**Your instructions**
Lines of the listing that contain "location" need to be copied.

**Working data**

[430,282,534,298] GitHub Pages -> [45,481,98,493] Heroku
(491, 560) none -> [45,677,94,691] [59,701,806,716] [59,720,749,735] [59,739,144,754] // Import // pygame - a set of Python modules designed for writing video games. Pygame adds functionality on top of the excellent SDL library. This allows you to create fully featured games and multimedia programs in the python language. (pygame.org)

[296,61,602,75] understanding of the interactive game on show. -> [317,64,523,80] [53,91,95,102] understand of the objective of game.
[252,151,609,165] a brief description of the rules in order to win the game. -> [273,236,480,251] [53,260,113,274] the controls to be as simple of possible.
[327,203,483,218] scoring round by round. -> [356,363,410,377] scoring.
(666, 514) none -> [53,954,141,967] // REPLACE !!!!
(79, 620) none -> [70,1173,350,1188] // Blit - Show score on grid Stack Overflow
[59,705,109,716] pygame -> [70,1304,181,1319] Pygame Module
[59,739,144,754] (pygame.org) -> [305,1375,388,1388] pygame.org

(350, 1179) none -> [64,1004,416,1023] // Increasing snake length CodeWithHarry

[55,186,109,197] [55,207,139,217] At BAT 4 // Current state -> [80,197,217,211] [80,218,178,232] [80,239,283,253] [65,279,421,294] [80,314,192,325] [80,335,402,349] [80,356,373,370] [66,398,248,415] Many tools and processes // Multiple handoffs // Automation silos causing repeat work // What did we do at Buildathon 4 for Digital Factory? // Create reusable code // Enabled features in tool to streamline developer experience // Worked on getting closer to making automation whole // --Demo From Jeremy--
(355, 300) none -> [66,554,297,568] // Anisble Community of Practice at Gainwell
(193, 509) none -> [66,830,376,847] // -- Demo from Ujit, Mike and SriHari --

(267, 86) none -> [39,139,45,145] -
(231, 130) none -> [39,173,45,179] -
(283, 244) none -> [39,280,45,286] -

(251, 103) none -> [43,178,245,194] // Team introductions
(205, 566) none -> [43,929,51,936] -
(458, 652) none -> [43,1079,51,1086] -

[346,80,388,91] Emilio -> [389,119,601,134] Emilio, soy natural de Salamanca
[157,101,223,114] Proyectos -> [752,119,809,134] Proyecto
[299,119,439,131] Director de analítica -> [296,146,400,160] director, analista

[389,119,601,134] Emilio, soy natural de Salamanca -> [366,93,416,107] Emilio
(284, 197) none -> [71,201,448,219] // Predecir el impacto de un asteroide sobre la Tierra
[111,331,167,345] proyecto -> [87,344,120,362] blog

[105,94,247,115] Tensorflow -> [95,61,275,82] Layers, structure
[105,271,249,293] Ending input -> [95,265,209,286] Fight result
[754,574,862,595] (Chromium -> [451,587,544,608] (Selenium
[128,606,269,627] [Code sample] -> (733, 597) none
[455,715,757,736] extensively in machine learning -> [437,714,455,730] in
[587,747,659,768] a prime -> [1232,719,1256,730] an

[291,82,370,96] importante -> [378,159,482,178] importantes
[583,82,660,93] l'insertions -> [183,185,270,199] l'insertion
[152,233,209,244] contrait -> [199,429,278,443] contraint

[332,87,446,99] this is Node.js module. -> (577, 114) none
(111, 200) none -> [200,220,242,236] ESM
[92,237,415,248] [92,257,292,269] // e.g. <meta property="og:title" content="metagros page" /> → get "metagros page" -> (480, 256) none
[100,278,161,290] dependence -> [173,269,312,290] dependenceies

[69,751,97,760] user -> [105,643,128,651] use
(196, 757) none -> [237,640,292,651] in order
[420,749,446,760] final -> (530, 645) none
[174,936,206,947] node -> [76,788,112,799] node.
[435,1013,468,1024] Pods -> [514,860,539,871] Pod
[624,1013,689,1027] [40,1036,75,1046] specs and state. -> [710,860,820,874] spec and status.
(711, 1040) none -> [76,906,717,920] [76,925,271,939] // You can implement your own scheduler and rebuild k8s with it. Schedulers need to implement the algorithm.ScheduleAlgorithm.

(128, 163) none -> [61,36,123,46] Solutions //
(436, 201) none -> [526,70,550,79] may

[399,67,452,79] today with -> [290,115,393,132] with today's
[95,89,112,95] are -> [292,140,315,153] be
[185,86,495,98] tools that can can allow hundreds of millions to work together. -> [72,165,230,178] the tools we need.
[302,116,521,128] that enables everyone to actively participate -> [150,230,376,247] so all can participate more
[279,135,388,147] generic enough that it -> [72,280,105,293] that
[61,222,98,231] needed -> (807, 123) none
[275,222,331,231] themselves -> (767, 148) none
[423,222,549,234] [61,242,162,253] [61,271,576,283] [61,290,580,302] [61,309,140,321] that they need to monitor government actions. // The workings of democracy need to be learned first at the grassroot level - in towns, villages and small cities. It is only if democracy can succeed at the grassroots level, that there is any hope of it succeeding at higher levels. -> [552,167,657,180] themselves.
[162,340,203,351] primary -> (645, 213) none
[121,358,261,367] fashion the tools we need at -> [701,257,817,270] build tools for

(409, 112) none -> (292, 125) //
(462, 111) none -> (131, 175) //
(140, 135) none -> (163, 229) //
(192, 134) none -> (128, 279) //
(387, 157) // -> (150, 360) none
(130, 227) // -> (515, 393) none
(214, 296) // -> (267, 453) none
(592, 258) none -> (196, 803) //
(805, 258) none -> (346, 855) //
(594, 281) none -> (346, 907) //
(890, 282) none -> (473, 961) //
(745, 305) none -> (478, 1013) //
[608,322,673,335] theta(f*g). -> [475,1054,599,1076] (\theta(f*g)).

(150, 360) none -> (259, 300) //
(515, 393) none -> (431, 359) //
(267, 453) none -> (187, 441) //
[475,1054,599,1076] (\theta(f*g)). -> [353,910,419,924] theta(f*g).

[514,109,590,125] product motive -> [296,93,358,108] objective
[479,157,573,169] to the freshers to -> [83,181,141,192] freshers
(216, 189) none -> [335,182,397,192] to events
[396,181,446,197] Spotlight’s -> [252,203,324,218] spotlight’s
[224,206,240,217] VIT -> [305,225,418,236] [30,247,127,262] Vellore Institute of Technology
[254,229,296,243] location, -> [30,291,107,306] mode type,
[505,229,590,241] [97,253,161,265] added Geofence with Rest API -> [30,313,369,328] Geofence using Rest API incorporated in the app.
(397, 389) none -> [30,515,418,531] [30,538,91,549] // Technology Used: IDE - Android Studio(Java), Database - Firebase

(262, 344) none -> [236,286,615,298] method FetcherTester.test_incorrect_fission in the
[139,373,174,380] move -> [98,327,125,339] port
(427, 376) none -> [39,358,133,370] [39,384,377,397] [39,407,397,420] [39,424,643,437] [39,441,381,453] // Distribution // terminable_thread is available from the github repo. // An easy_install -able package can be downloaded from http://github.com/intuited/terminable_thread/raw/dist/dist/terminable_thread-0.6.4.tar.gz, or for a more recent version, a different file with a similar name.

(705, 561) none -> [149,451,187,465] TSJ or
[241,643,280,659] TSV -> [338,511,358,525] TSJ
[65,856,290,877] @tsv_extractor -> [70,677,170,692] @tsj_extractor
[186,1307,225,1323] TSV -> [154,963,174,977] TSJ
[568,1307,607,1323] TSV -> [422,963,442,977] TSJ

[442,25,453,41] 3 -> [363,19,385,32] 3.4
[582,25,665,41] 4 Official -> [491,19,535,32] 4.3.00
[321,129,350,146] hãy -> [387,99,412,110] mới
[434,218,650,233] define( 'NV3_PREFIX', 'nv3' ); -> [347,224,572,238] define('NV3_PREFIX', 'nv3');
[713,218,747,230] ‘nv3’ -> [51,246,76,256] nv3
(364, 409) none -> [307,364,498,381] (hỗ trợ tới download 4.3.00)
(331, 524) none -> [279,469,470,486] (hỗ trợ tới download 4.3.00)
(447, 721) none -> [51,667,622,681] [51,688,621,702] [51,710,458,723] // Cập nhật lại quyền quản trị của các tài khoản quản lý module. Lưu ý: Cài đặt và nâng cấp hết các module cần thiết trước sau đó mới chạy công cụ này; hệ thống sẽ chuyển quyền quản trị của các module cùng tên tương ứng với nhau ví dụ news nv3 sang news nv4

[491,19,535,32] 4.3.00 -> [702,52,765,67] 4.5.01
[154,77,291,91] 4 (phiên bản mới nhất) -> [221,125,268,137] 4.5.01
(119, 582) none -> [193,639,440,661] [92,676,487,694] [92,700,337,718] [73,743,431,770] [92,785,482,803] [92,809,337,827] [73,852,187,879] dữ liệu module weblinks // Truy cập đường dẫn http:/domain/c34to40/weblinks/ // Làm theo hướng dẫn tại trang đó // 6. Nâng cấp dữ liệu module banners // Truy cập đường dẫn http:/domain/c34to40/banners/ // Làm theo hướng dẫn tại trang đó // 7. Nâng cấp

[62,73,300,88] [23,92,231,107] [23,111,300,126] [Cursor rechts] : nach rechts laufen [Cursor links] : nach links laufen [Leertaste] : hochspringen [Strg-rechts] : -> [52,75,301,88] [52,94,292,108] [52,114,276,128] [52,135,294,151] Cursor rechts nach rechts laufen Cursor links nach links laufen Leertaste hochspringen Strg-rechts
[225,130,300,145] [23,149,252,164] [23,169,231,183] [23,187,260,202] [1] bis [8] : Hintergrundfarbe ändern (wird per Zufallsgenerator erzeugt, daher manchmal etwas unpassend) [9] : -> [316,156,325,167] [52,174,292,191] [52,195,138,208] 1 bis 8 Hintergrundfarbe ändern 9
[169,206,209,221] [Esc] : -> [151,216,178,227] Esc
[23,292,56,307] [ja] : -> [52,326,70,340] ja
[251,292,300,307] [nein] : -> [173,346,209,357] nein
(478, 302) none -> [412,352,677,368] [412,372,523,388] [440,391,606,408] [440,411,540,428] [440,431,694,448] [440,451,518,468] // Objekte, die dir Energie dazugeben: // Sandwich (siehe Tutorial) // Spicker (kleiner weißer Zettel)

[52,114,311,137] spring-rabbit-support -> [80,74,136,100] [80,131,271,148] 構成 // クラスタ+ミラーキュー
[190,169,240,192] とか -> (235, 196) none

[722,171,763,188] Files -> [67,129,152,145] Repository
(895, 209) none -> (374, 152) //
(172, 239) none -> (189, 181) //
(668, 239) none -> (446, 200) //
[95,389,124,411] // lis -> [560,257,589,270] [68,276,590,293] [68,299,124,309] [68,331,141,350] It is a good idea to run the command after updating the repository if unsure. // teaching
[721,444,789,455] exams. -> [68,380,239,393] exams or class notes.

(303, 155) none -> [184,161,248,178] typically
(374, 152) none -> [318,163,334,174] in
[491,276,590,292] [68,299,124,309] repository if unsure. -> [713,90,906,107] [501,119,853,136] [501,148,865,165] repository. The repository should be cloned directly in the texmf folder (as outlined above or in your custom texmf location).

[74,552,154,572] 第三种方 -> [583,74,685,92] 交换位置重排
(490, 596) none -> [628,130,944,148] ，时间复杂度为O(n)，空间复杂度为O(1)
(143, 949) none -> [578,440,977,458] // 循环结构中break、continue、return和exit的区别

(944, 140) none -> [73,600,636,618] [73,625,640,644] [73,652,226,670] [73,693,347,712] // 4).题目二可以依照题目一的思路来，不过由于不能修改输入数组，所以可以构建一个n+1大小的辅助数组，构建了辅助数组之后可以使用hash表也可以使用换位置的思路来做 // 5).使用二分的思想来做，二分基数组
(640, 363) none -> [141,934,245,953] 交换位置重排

**Written answer**
[254,229,296,243] location, -> [30,291,107,306] mode type,
[491,276,590,292] [68,299,124,309] repository if unsure. -> [713,90,906,107] [501,119,853,136] [501,148,865,165] repository. The repository should be cloned directly in the texmf folder (as outlined above or in your custom texmf location).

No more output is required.